THE diverse parties at the JustSpeak event were able to find some common ground, agreeing that more should be done to identify causes of crime and to tackle re-offending young people.

Minister of Courts Chester Burrows refused to renege on National Party policy, but said the tide was turning in public sentiment over justice.

Mr Burrows believed the public has had enough of the Sensible Sentencing Trust and this was evident in a decline in media coverage for what he describes as their radical views.

However, Green Party co-leader Metiria Turei and Labour Justice spokesperson Charles Chauvel, pictured above, agreed that with so many empty beds in New Zealand prisons, the new correctional facility in Wiri need not be built.

They suggested more money could be invested in housing and preventative policies.

Mr Burrows said the reason the new prison was required was due to the poor standard in many of the country’s older prisons, such as New Plymouth.

Mana Party leader Hone Harawira, pictured right, spoke of his time in Mt Eden prison, and believed a good place to start would be to knock it down.

He praised the amount of young people in attendance.

“Politicians don’t have the intelligence to solve problems, it’s up to the public to force people to change.”

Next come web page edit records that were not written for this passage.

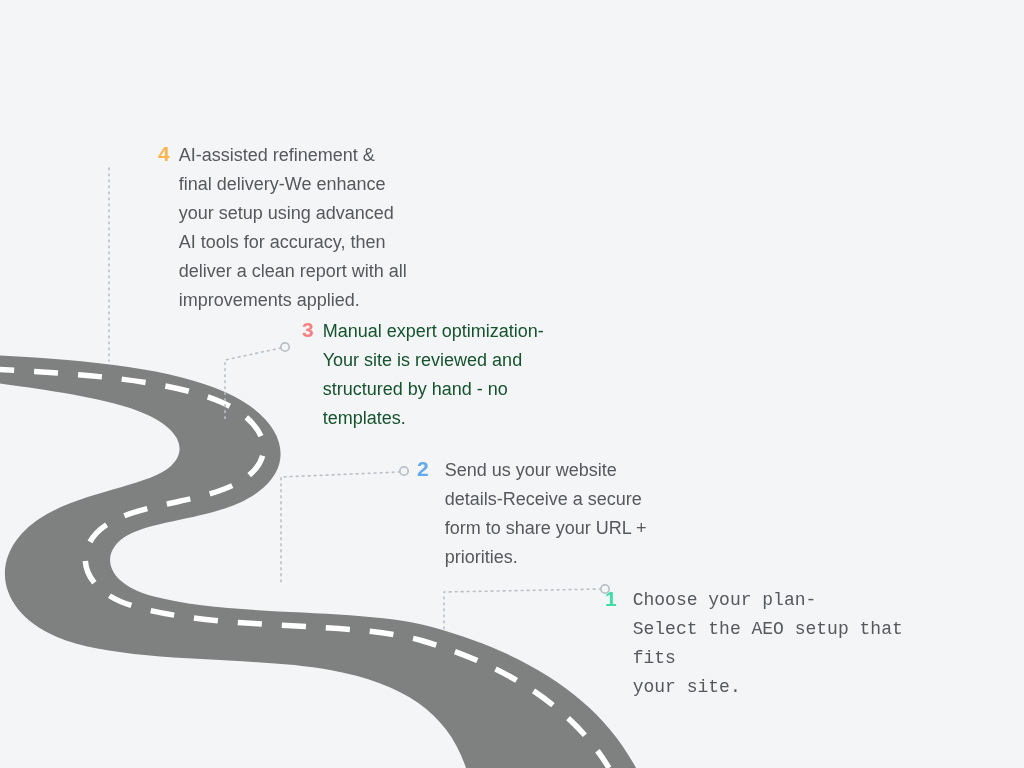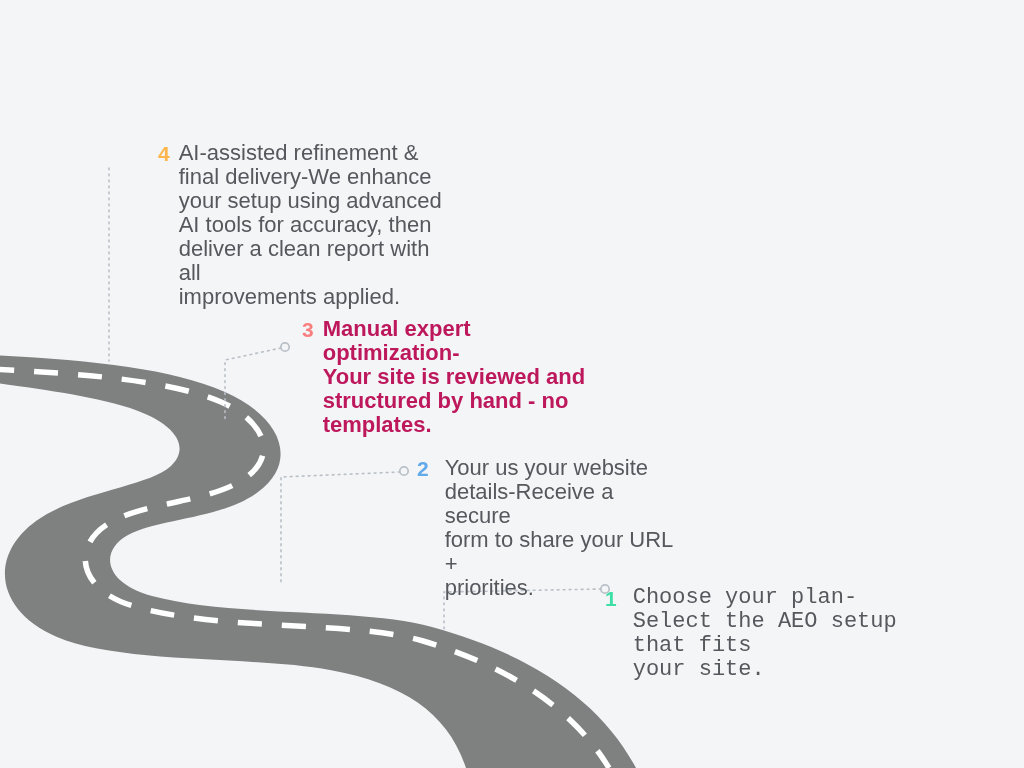"AI-assisted refinement &" .step-text { font-size: 22px -> 18px; line-height: 24px -> 29px }
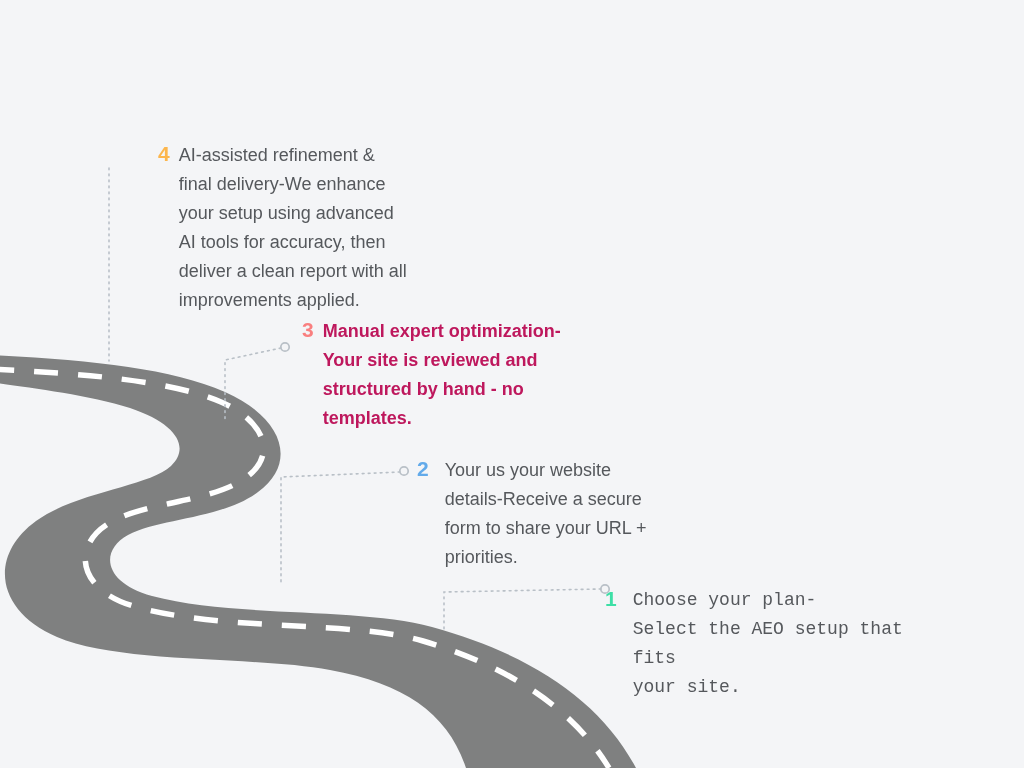"Manual expert optimization-" span.step-text { color: #be185d -> #14532d; font-weight: bold -> none }
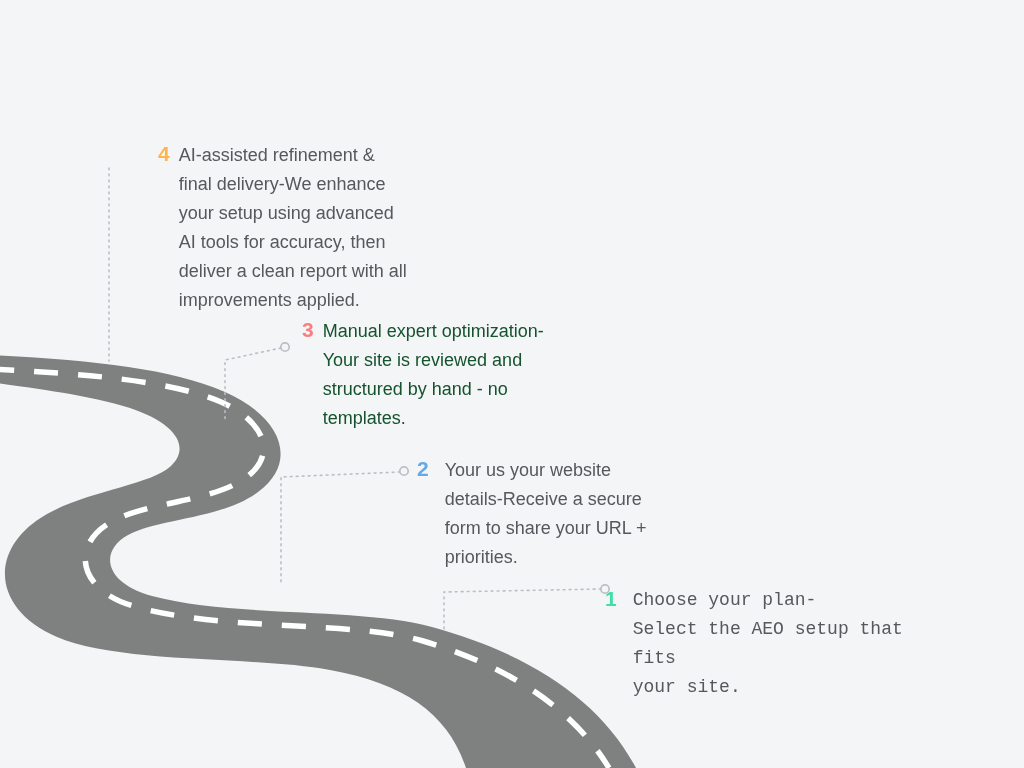"Your us your website" span.step-text { text: Your -> Send }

Mr Harawira spoke out against the private prison industry, and his disgust with inequalities in the justice system.

“Someone goes to jail for stealing due to poverty, but rich pricks get home detention for ripping off millions.”

Although a party traditionally linked with harsh sentencing, New Zealand First justice spokesperson Asenati Lole-Taylor, pictured left, said her career in corrections had taught her there were many potentially successful cultural strategies still being ignored by the system.

Mrs Lole-Taylor said rehabilitation was every bit as important as punishment.

”Prisons are about maximizing safety in the community.”